As expected, the top priority in Gov. Tate Reeve’s proposed budget for FY 2024 was elimination of the state income tax. The Governor noted that “Mississippi now has the 5th lowest marginal tax rate in the entire nation,” but apparently that is not good enough. “Mississippi must take further steps to remain competitive and to attract new investments to the state,” he said.

His proposal calls for the 4% tax bracket currently being phased out to be eliminated all at once, then the final 5% bracket eliminated 1% a year until it is gone.

“Mississippi can afford to eliminate its income tax” and will not have to cut budgets to do so, Reeves contends. For FY 2022 the personal income tax generated a little less than the state sales tax for the general fund, about $2.2 billion compared to $2.5 billion. These two sources provide about 70% of general fund revenues.


That probably means sales tax collections would need to more than double over the next five years to makeup the difference. Sales taxes did jump about $309 million from FY2021, spurred by federal recovery dollars. But over the previous five years collections were up $88 million, $18 million, $56 million, $27 million, and down $7 million. It will take some magic to make up $2.2 billion a year in five years.

A review of other items in the Governor’s budget shows he either doesn’t pay much attention to the details or he doesn’t appreciate the impact inflation will have. Over 90% of the line items for FY 2024 are listed at the exact same amounts as the Legislature’s final budget for FY 2023. A big one left flat was for the Mississippi Adequate Education Act, i.e., school funding.
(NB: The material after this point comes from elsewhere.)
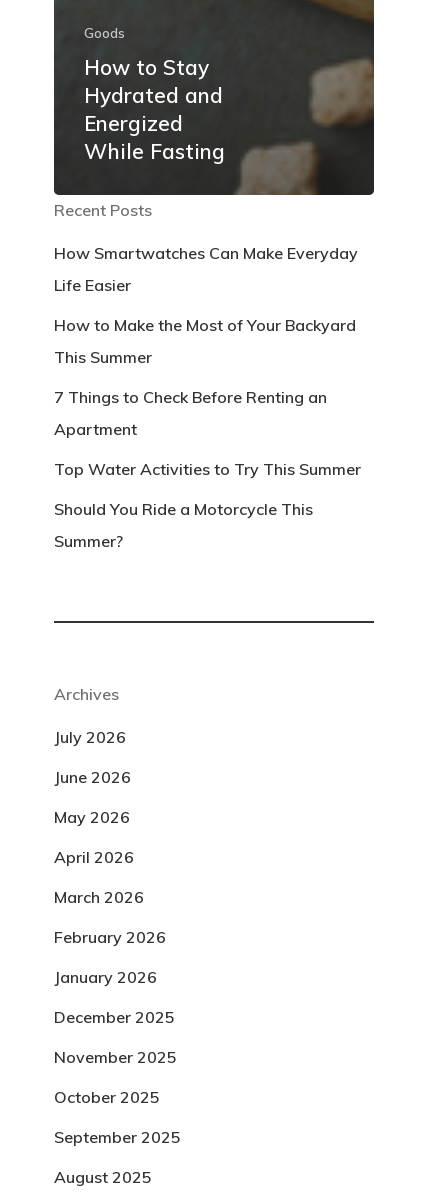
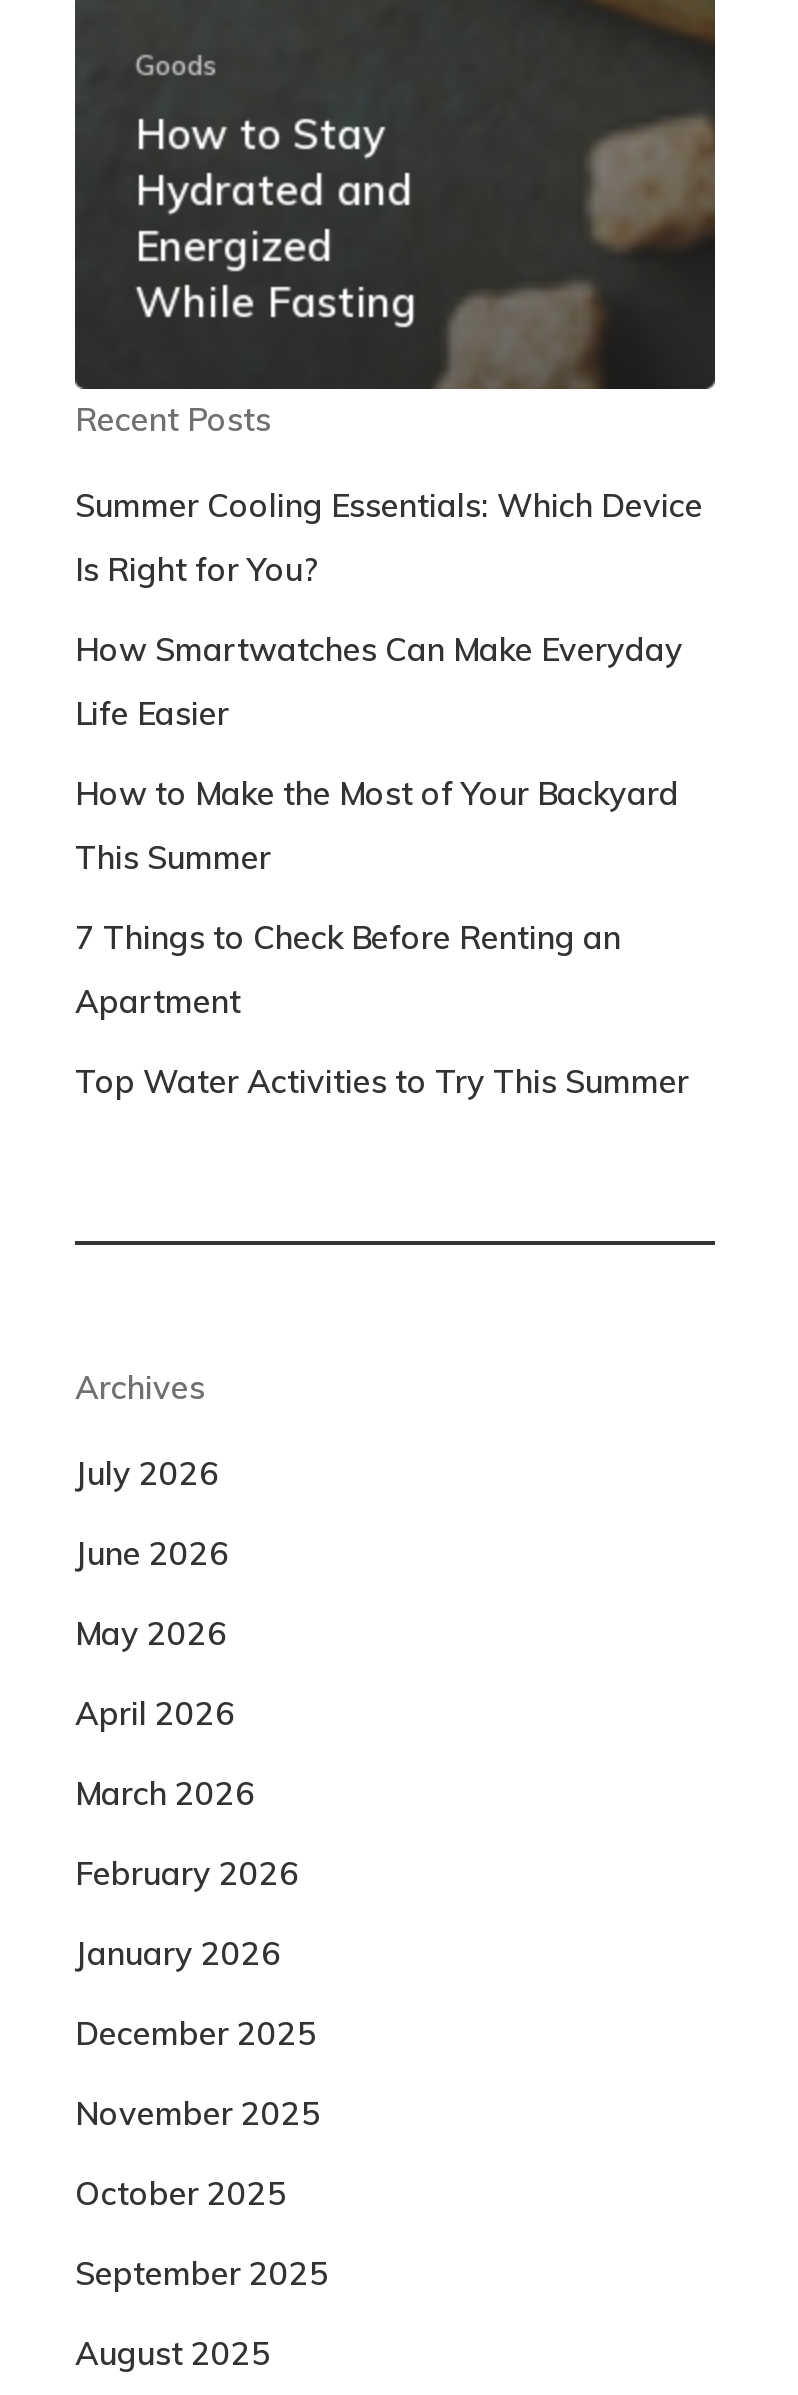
+ Summer Cooling Essentials: Which Device
+ Is Right for You?

moved down: How Smartwatches Can Make Everyday | Life Easier | How to Make the Most of Your Backyard | This Summer | 7 Things to Check Before Renting an | Apartment | Top Water Activities to Try This Summer

- Should You Ride a Motorcycle This
- Summer?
With inflation running at 8%, expecting schools and agencies to operate for the same amount will amount to a noticeable cut.

Just as he protected children from non-existent critical race theory teaching in schools this year, the Governor now wants to protect children from “new controversial, experimental social science experiments” he said are popping up in other states (but not Mississippi). His Mississippi Parents’ Bill of Rights would prevent that. Of course the bill outlawing critical race theory didn’t really. Wonder what this bill would really do.
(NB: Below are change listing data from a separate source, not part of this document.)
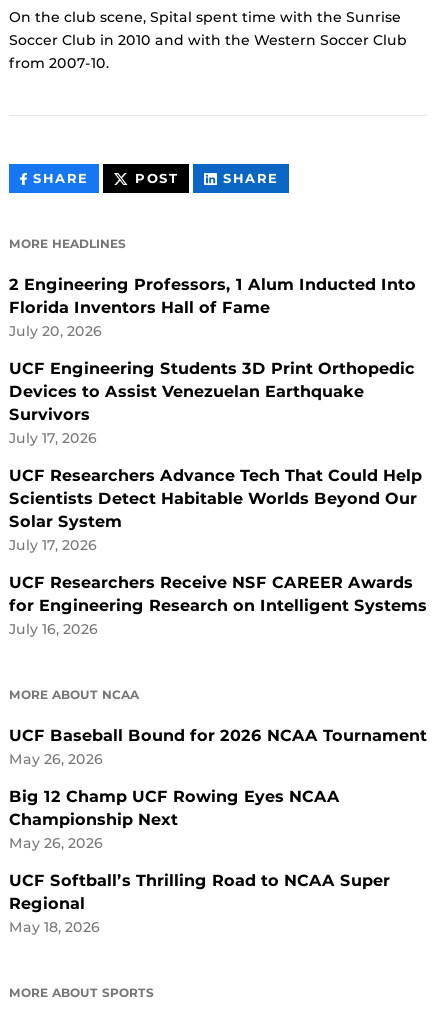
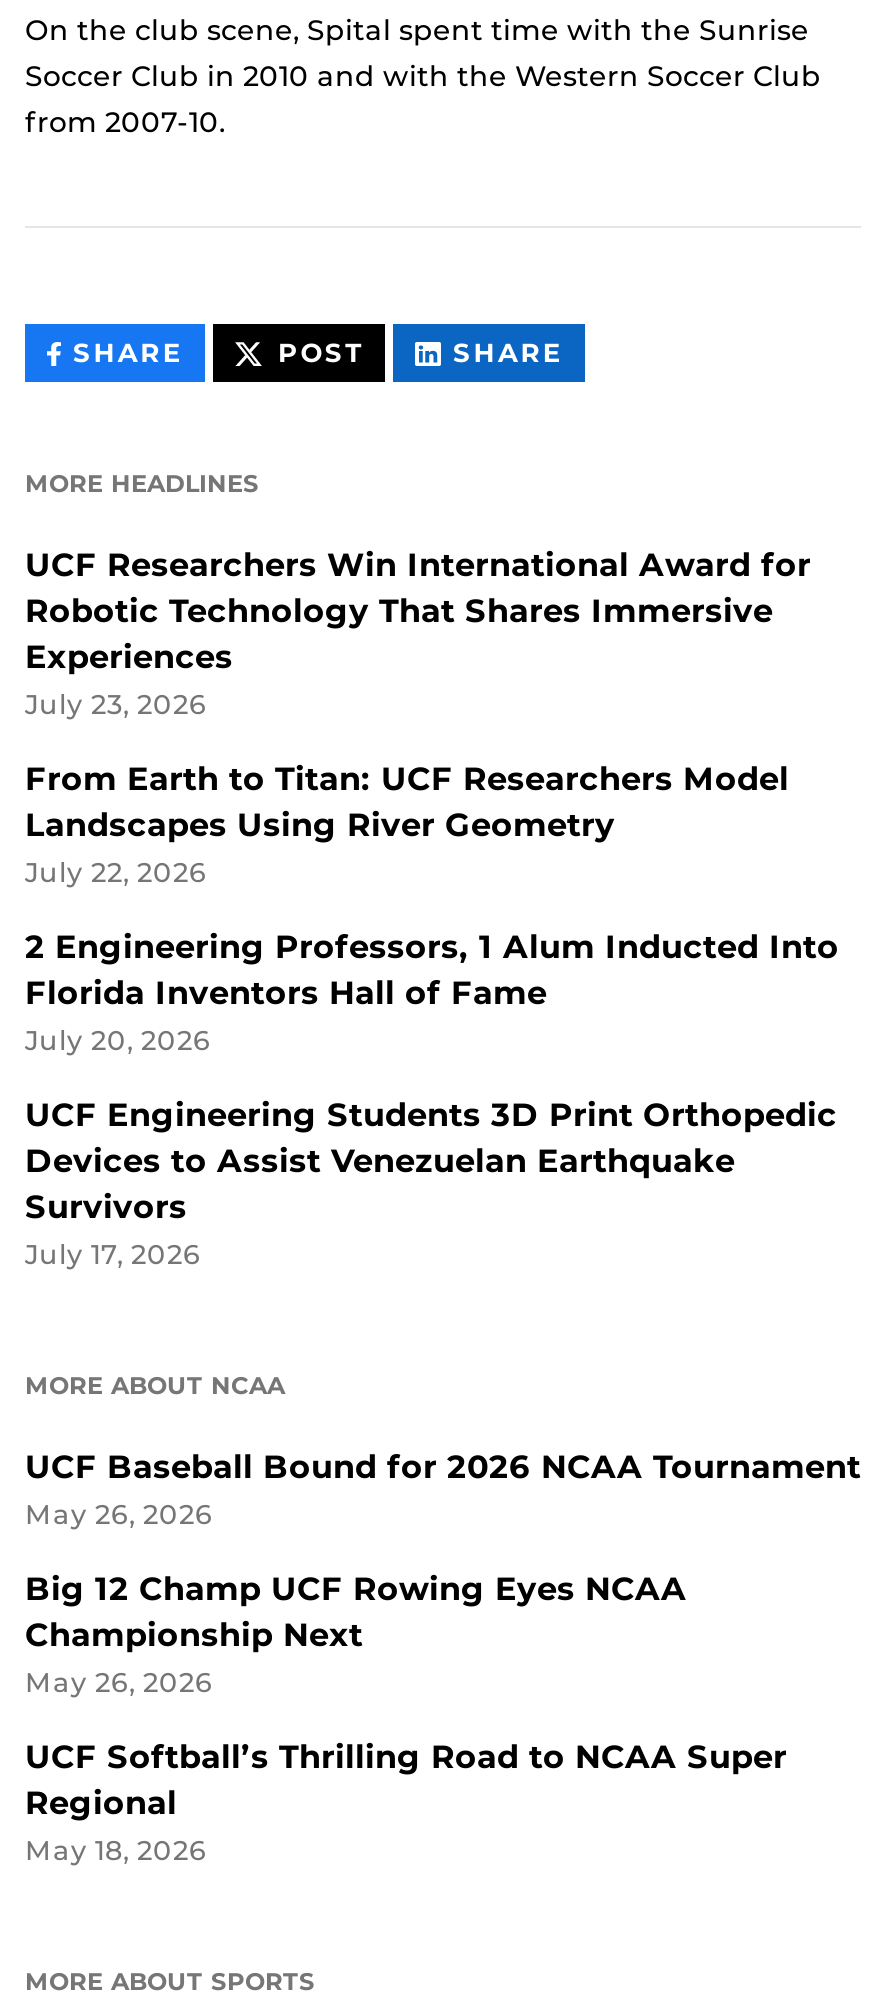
+ UCF Researchers Win International Award for
+ Robotic Technology That Shares Immersive
+ Experiences
+ July 23, 2026
+ From Earth to Titan: UCF Researchers Model
+ Landscapes Using River Geometry
+ July 22, 2026

moved down: 2 Engineering Professors, 1 Alum Inducted Into | Florida Inventors Hall of Fame | July 20, 2026 | UCF Engineering Students 3D Print Orthopedic | Devices to Assist Venezuelan Earthquake | Survivors | July 17, 2026

- UCF Researchers Advance Tech That Could Help
- Scientists Detect Habitable Worlds Beyond Our
- Solar System
- July 17, 2026
- UCF Researchers Receive NSF CAREER Awards
- for Engineering Research on Intelligent Systems
- July 16, 2026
The Governor proposed a child care tax credit, so long as the income tax remains. Apparently a permanent program is not needed.
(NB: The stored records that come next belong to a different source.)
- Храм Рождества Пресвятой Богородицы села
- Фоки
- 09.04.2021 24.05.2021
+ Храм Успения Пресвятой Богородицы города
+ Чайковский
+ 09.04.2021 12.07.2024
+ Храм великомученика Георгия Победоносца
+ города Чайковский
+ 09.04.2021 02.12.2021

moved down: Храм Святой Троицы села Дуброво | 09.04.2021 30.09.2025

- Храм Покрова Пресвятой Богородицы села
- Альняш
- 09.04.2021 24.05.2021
“We will build a future that every Mississippian can be proud of,” the Governor proclaimed in his press release. That’s a pretty stout claim given the United Way’s ALICE project (Asset Limited, Income Constrained, and Employed) estimated in 2021 that 50% of Mississippi households were left out or left behind – 19 percent living below the poverty line plus another 31 percent too poor to afford the basics of housing, child care, food, transportation, health care, and technology due to low wages.

The Legislature’s budget proposal comes out soon. It likely will be quite different.

“Good men will be generous to others” – Isaiah 32:6.

Crawford is a syndicated columnist from Jackson.